London attacks: How is security organised at other seats of power?
The attack on the British parliament building was stopped quickly, and security forces locked down the area within minutes.
But the attacker still managed to enter Westminster and fatally wound an unarmed police officer, before he was shot.
Prime Minister Theresa May has said police are now reviewing security, "as is routine".
So what is security like in other national parliaments and seats of power, and how do other countries balance safety against accessibility?
Berlin's Reichstag has fences in front of the building where the main entrance is, but it is relatively accessible to the public and there are no fences on other sides. Admission to the building's glass dome on the rooftop is free, but you do need to register in advance.
There is even a rooftop restaurant - the only parliamentary building in the world with one, it claims - but it requires the names and dates of birth of guests 24 hours in advance, and you must bring your passport or ID with you.
Despite its open-plaza appearance, the building is encircled by low concrete blocks.
They provide no obstacle to pedestrians, but are a significant impediment to vehicles - and they dot the roadside all around the building, the park, and the German Chancellery nearby.
The Reichstag was famously set alight in an arson attack in 1933, for which a young Dutch communist was sentenced to death - something the Nazi party then used to vilify communist opponents, resulting in electoral gains.
European Parliament, Brussels
The Brussels headquarters of the European parliament is part of a large, modern complex - and so is significantly different from the historic buildings used by many countries.
It's also decentralised, with many of the plenary sessions taking place in France, and some administration work in Luxembourg. But it's the Brussels headquarters that is most iconic.
It is easily accessibly by road or on foot, protected by low steel bollards on the roadside.

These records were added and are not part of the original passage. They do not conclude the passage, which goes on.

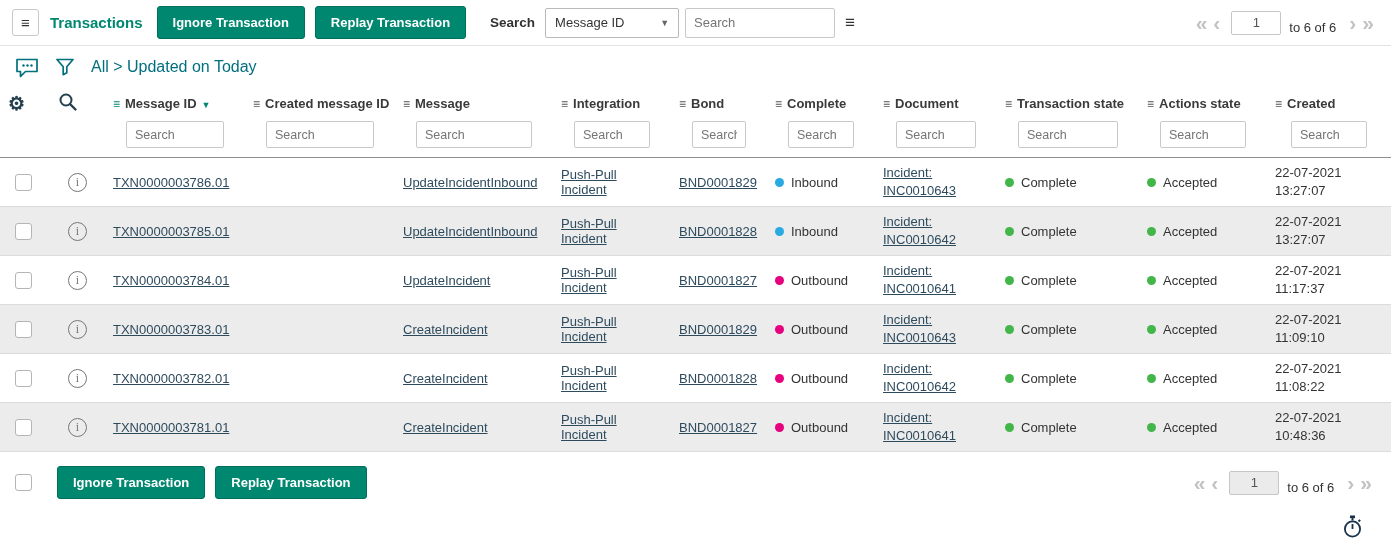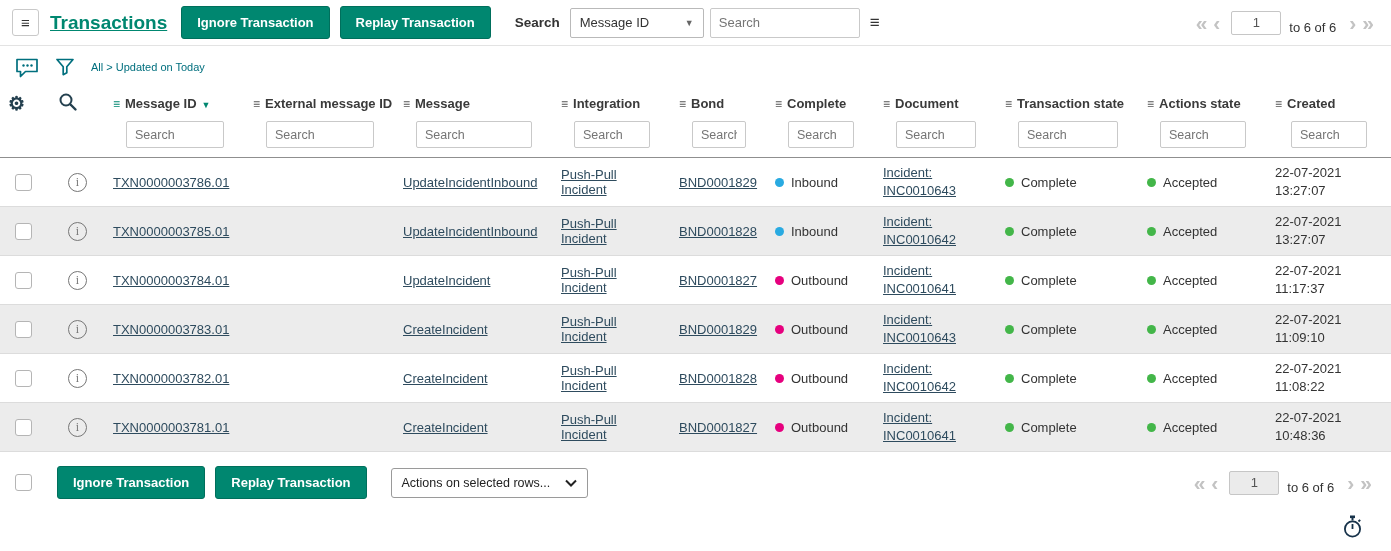"Transactions" .app-title { font-size: 19px -> 15px; text-decoration: underline -> none }
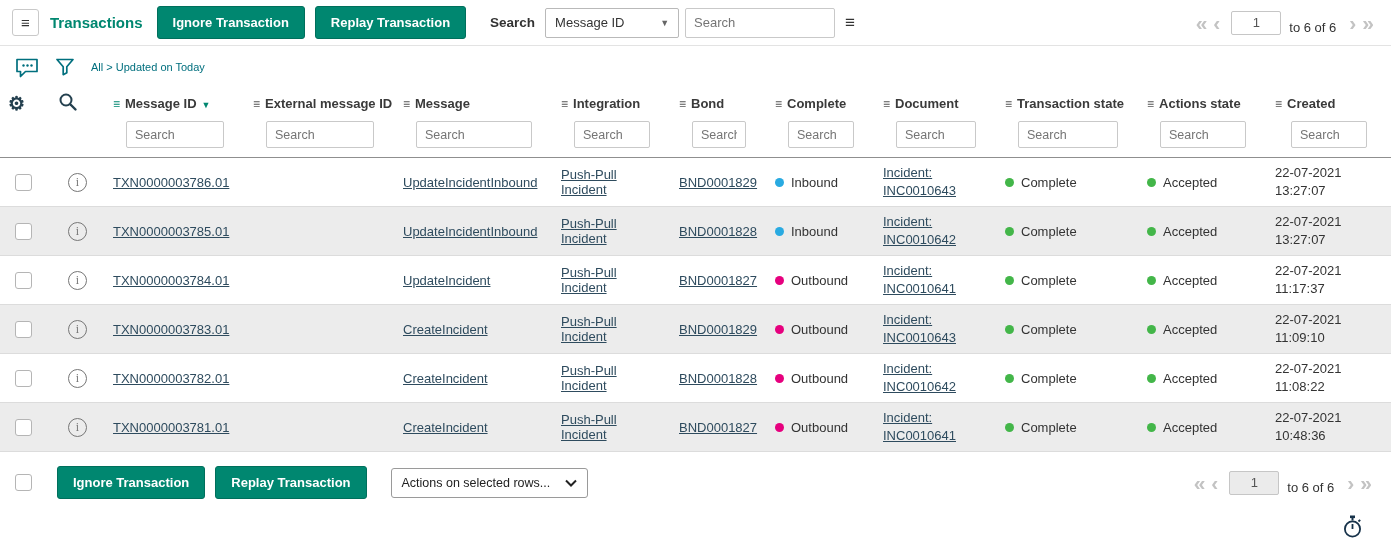"All > Updated on Today" .breadcrumb { font-size: 11px -> 16px }
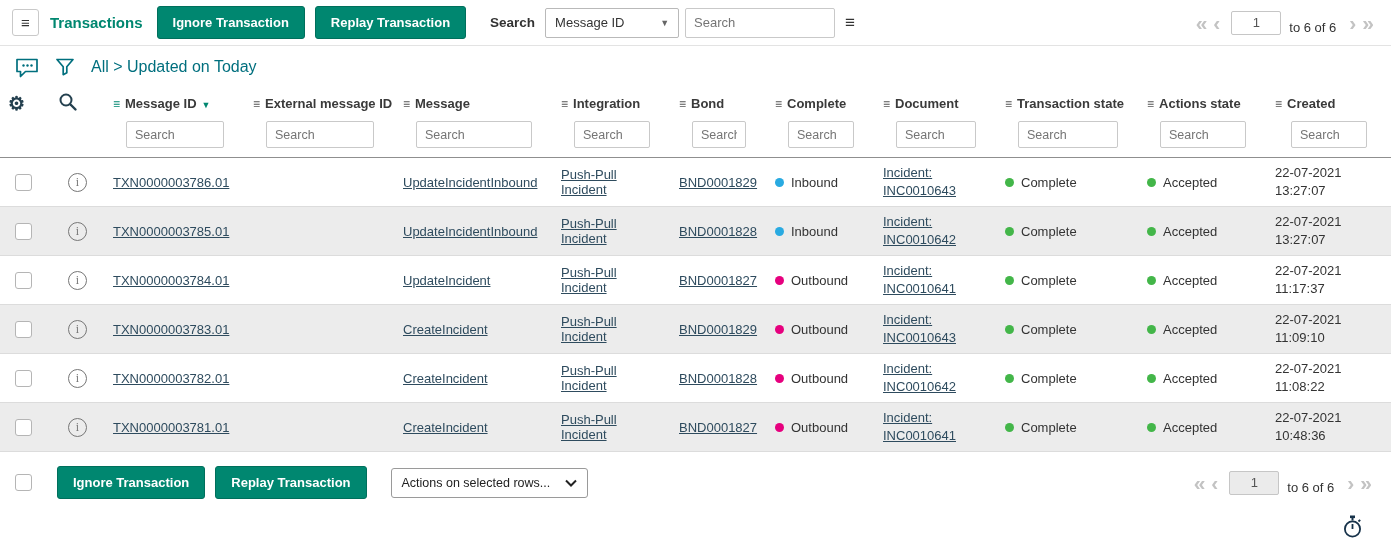"External message ID" span { text: External -> Created }
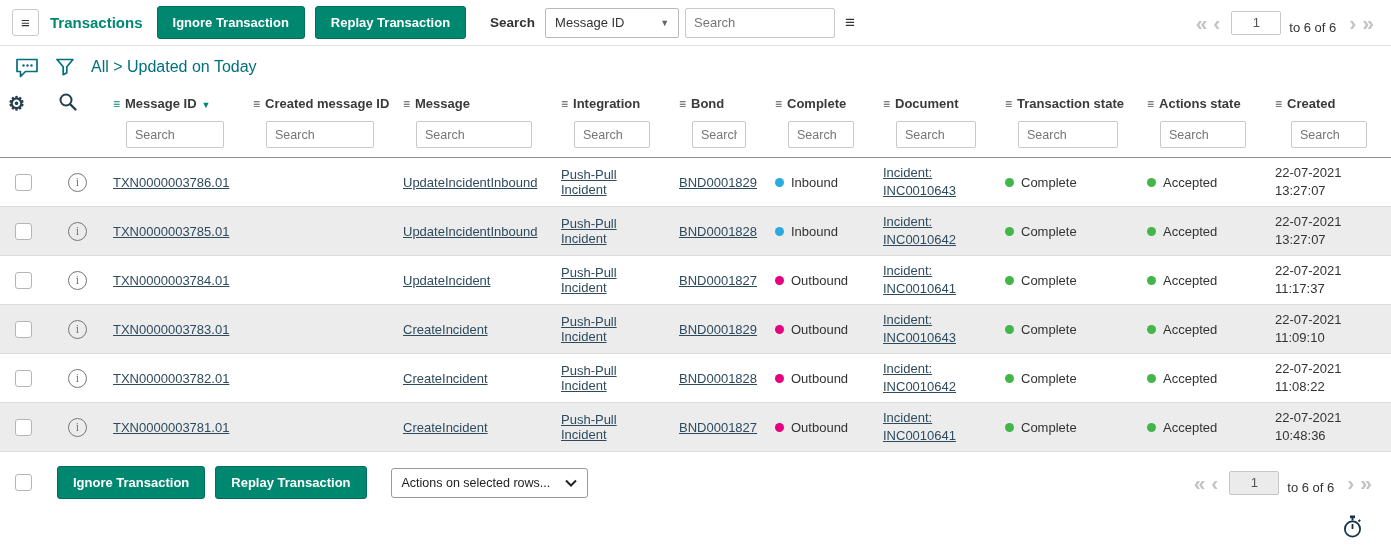"Actions on selected rows..." div.actions-select { html: <div> <span>Actions on selected rows...</span> <span><svg> <path></path> </svg></span> </div> -> none }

Access to the buildings themselves requires a national ID card or passport, plus "airport-style security checks", but when parliament is in session, it's possible to slip in as an observer on the day without advance notice.
The nearby Maelbeek metro station was one of the targets of the 2016 Brussels attacks - but the EU buildings themselves were untouched.
It later emerged that one of the attackers had worked in the European parliament briefly during two summers.
The French National Assembly's grand front gates directly face a bridge of the river Seine, offering a straight-line view to the iconic Place de la Concorde.
But, like the German Reichstag, concrete bollards set in front of the gates prevent any high-speed ramming from that long straight road.
The Senate, meanwhile, meets in the Palais du Luxembourg. While one exterior wall by the roadside is solid stone, the remainder lies among public walkways in a park of the same name.
Tourists and locals alike can stroll up to a waist-high gate separating them from the building's many windowed doors - although the area is patrolled by heavily armed police.
In contrast, the Elysee Palace, home to the French president, is a fortress of high walls, steel fencing, traffic restrictions, and armed patrols. It lies a short distance from the Champs-Elysees, one of the country's main tourist areas.
Groups wishing to visit either the National Assembly or the Senate need the sponsorship of a senator - but because of security measures in effect in France, individual visits are suspended for both.
More than 230 people have died in terror attacks in France since January 2015 - but none have targeted the Paris political strongholds.
Washington DC, USA
There are two main centres of power in the centre of Washington DC: the Capitol building and the White House.
The grounds around the Capitol building are open to pedestrians, but vehicle traffic is cut off by traffic barriers - only allowing those with permission in.
The main entrance for visitors to the Capitol building is through a visitors' centre, where security is extremely tight - much like airport security. No liquids, food or pointed objects are allowed.
The guards throughout the area and at several important nearby buildings are very well armed.
The White House is perhaps a more popular symbol of American power, and has a myriad of myths about its security - thanks in large part to Hollywood films.
It is enclosed on all sides by steel railings several feet high, which are in turn encircled by steel bollards and chains. The mansion itself is quite distant from most of the railings, giving Secret Service plenty of time to pick up any fence-jumpers caught by the constant close surveillance - although one man, carrying a knife, made it into the building in 2014.
The closest point from a public area to the mansion is on the North Lawn, a well-known viewpoint of the White House exterior. But security there is especially tight, with armed guards, and gatehouses which protect the entry points.
And then there's the Secret Service and high-tech defences - including sniper surveillance, radar technology on the rooftop, and, of course, the "bunker" of the emergency operations centre under the building.
The BBC's Home affairs correspondent, Dominic Casciani, has written about "the attack that security chiefs have been preparing for". Here's what he had to say about the UK parliament:
There is a ring of steel around the Palace of Westminster - but the attacker was able to enter into Parliament's grounds through the gates to New Palace Yard, which is below Big Ben.
The entrance is guarded by armed officers but, unlike other parts of Parliament, there is no elaborate chicane.
There will be inevitable questions about whether this entrance was appropriately protected - but given the rudimentary nature of this man's murderous plan, it would not have stopped him trying.